I’ve used Probox before and they do work but the inclusion of the inserts makes me nervous because of how little material is left on the box itself to keep the screw in.    I can just imagine a frontal impact tearing the screw right out of the top.   I do like the full tab, though.   

I’m thinking about adding a third and perhaps 4th grub screw to probox to spread any frontal impact  load across more of the box and fin tab.  I am also thinking about using the probox without insert, as a mold and set a fin into some epoxy once I get the fin shape position and cant that I like the best, dialed in.

 

I guess there is a serious nod to Brewer in the fin above, but it is much higher aspect ratio.

 

Below are the ones i should be prepping for glass right now, rather than being on this laptop.

 

I am not so happy with their outline, but I’ll see how they go before writing them off.  Originally I was wanting more the surface area of a thruster fin for them, or as rears for a quad set up. as I was not expceting to lose or break the twins.  But I really liked the twins with near full size turbucled trailer.

go check out Greg Webber’s super banana rockered concaved twin pin with curved twins

I had a pair that need three fcs plugs

Webbers twin fin gun

 

Does look like those are quite deep, 7" or more perhaps.
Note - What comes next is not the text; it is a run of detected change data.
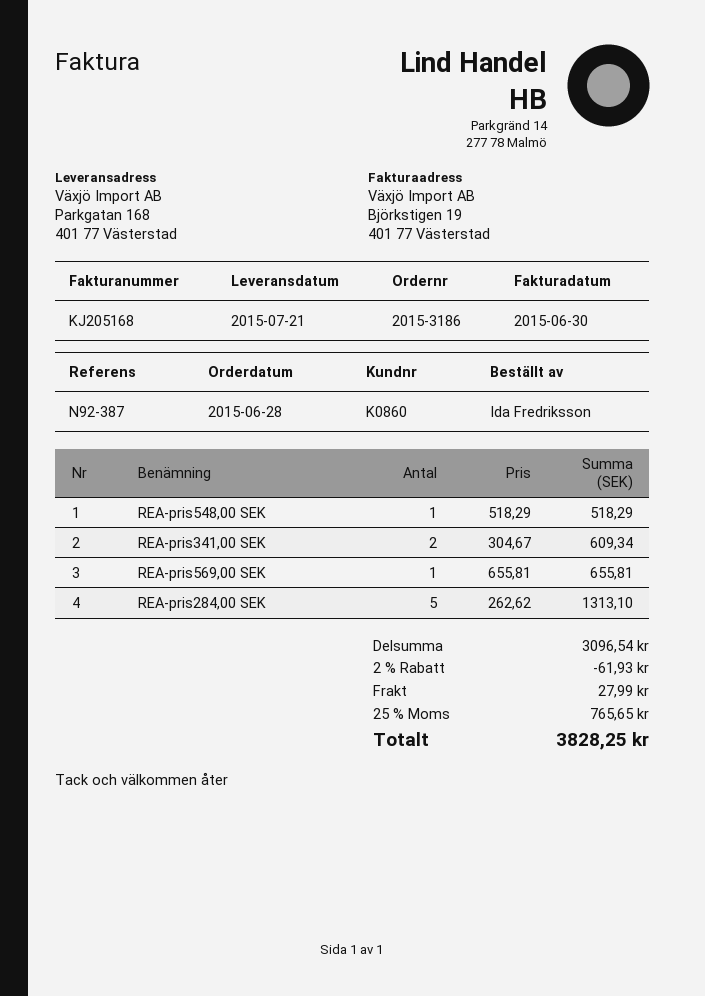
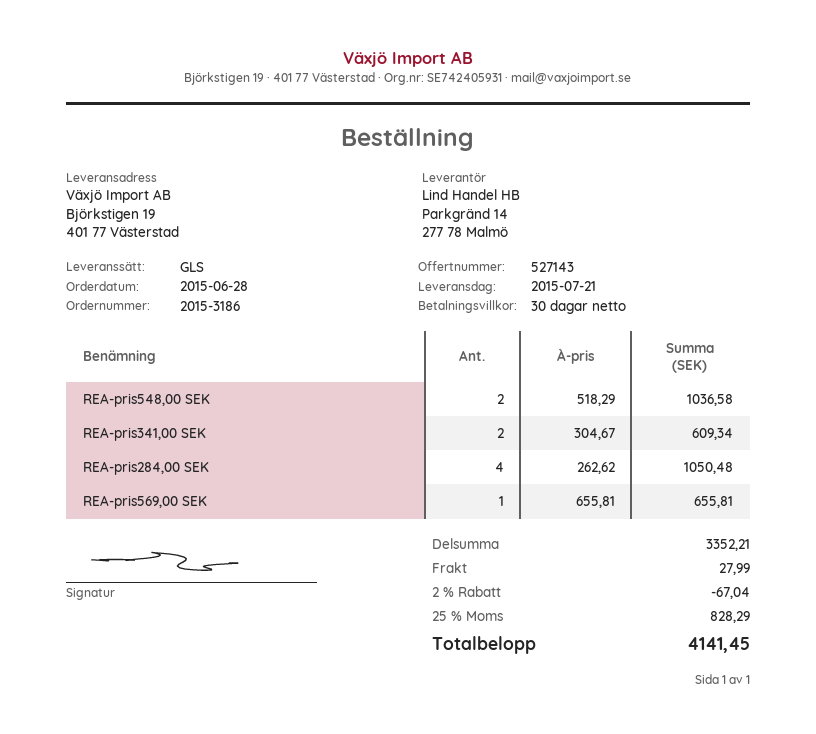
ship to: Parkgatan 168, 401 77 Västerstad -> Björkstigen 19, 401 77 Västerstad
REA-pris548,00 SEK: 1 x 518.29 = 518.29 -> 2 x 518.29 = 1036.58
REA-pris284,00 SEK: 5 x 262.62 = 1313.10 -> 4 x 262.62 = 1050.48
subtotal: 3096.54 -> 3352.21
discount: 2% = 61.93 -> 2% = 67.04
tax: 25% = 765.65 -> 25% = 828.29
total: 3828.25 -> 4141.45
Lots O cant.

 

Thanks

yup but mine are curved

I have another set he sells with a flexing trailer

 

 


Some guy I see out ocassionally on better days said he was going to give/lend  me a pair of curved carbon fins for FCS1,  that  I would like to try but I’ve not seen him in months.

 

I’ve not done the twinny with no trailer fin, yet, with this board, and been a long time since I rode a pure twin fin.

 

The fins I’ve made to fit probox are a friction fit, the grub screws are for retainment only . When I use factory fcs fins in them they wobble until the grub screws are torqued against the tabs, and this has to add a lot of pressure to the grub screw portion of the probox on every turn.

 

I love the probox’s  function with the adjustability,  but this weakness around the grub screw is unsettling and I am not seeing an easy way to beef them up.   And with the rather severe high aspect ratio fins I have been favoring,  that front grub screw will continue to be in peril in any frontal impact, more so than a lower aspect ratio fin would.